A tisket, a tasket, just use a basket
I have become a “lists” person. I have even started to think that I need a list to keep track of the innumerable lists I have going: grocery items, drug store items, things to do around the house, things to do with the kids, birthday present ideas, errands to run and countless others.
One major to-do that I have yet to check off has involved measuring for and purchasing baskets for the kids’ playroom. We have two rows of cubby-hole-like shelves with toys and craft items sloppily sitting inside. The area is practically begging for baskets. I have been browsing online and found that many retailers offer discounts for buying in bulk. It got me thinking of the many other functions baskets can serve:
You can use the baskets in the office for paper waste as-is. Or, for a more traditional trashcan, place an inexpensive plastic bin inside the basket. This will allow you to line the bin with trash bags without unsightly plastic hanging over the top.
Measure the top of the basket and have fiberglass cut to size to create a lid or tabletop surface. You can use it as a tray, a coffee table or even a storage ottoman.
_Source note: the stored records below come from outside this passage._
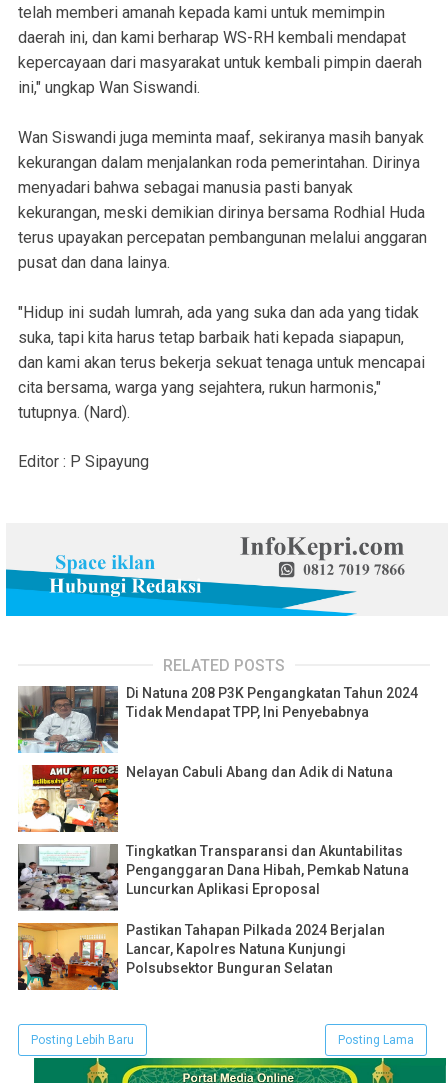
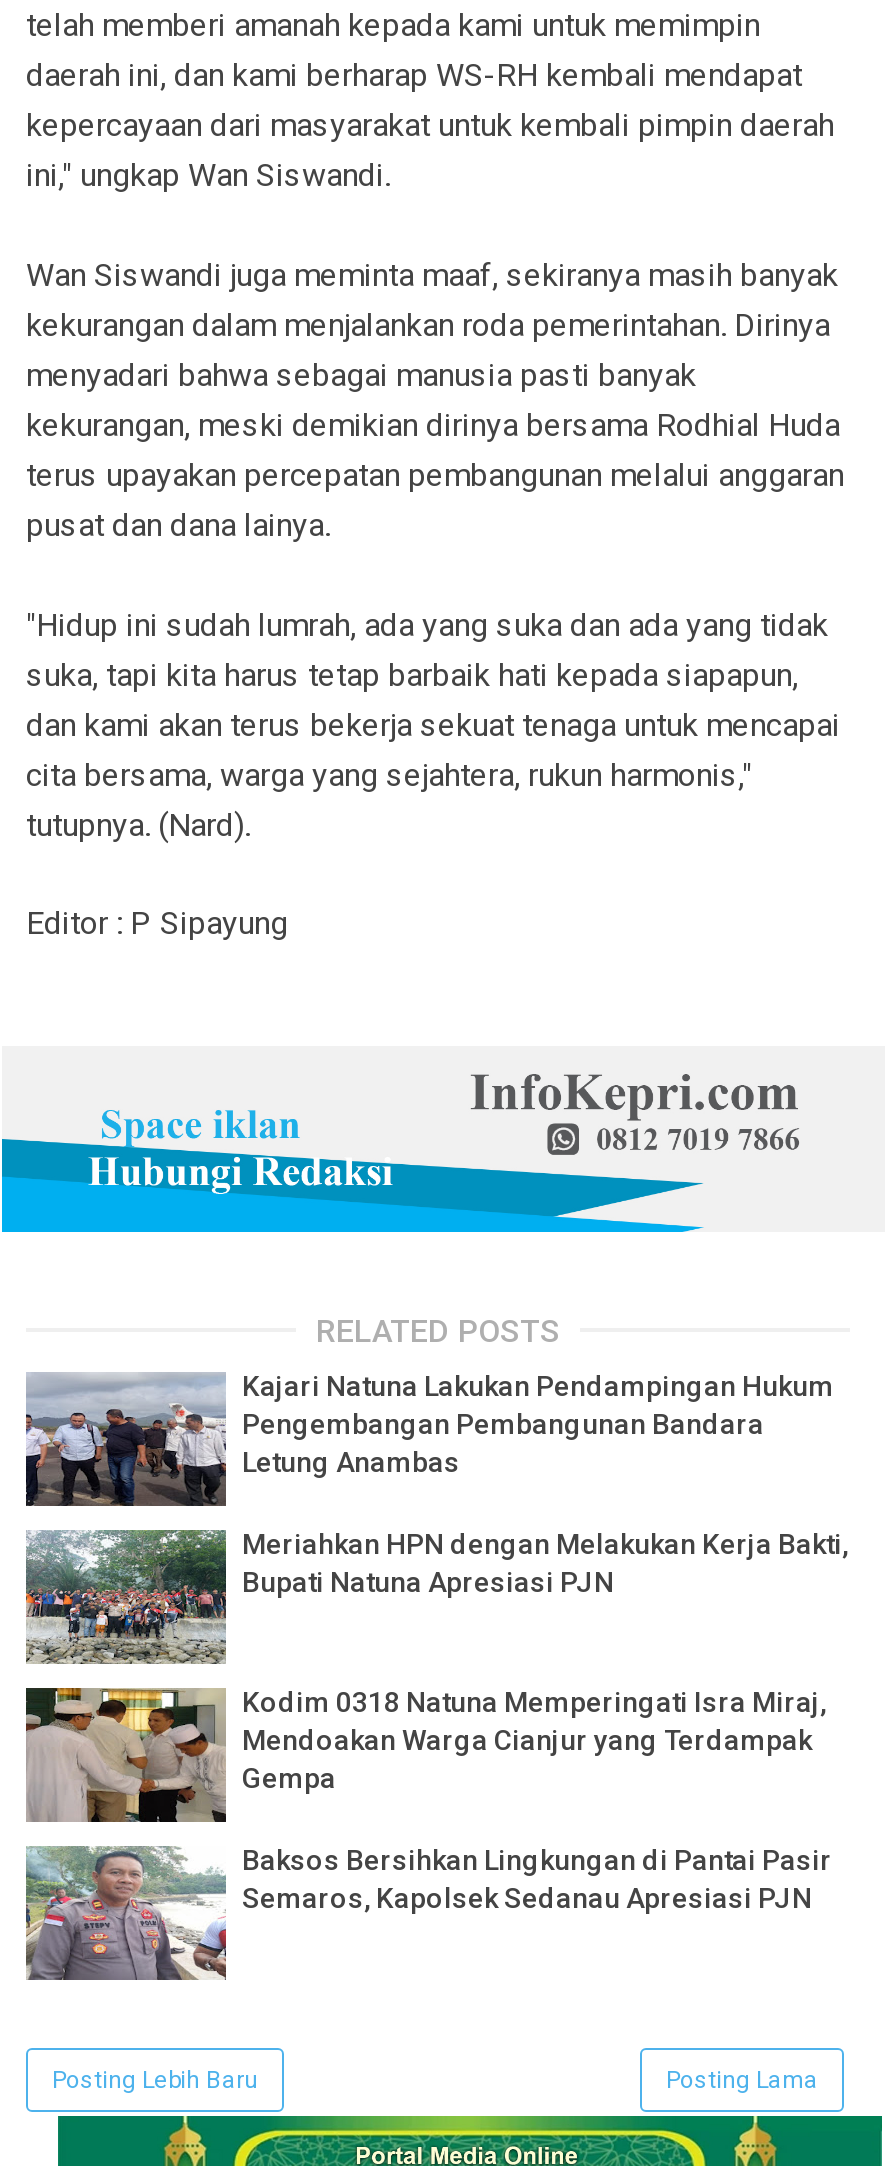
- [image]
- Di Natuna 208 P3K Pengangkatan Tahun 2024
- Tidak Mendapat TPP, Ini Penyebabnya
+ [image]
+ Kajari Natuna Lakukan Pendampingan Hukum
+ Pengembangan Pembangunan Bandara
+ Letung Anambas

- [image]
- Nelayan Cabuli Abang dan Adik di Natuna
+ [image]
+ Meriahkan HPN dengan Melakukan Kerja Bakti,
+ Bupati Natuna Apresiasi PJN

- [image]
- Tingkatkan Transparansi dan Akuntabilitas
- Penganggaran Dana Hibah, Pemkab Natuna
- Luncurkan Aplikasi Eproposal
+ [image]
+ Kodim 0318 Natuna Memperingati Isra Miraj,
+ Mendoakan Warga Cianjur yang Terdampak
+ Gempa

- [image]
- Pastikan Tahapan Pilkada 2024 Berjalan
- Lancar, Kapolres Natuna Kunjungi
- Polsubsektor Bunguran Selatan
+ [image]
+ Baksos Bersihkan Lingkungan di Pantai Pasir
+ Semaros, Kapolsek Sedanau Apresiasi PJN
Whether you buy the plant or the basket first, make sure that your basket is at least a couple of inches bigger in diameter than the pot you will put inside. Yes, you still need to use a traditional pot. However, because it will be disguised by the basket, you can opt for an inexpensive one. Make sure the pot has drainage holes and is sturdy enough to keep your plant upright. Place a plastic drip tray at the bottom of your basket, then place the pot inside. Check the tray periodically to ensure your basket stays dry.
EASY-ACCESS STORAGE BINS
Lined with fabric, baskets can house items both big and small. They are perfect for those items that you use regularly but that do not stow away neatly, such as toys, blankets, remote controls, utensils, toiletries, keys, sunglasses and other everyday essentials.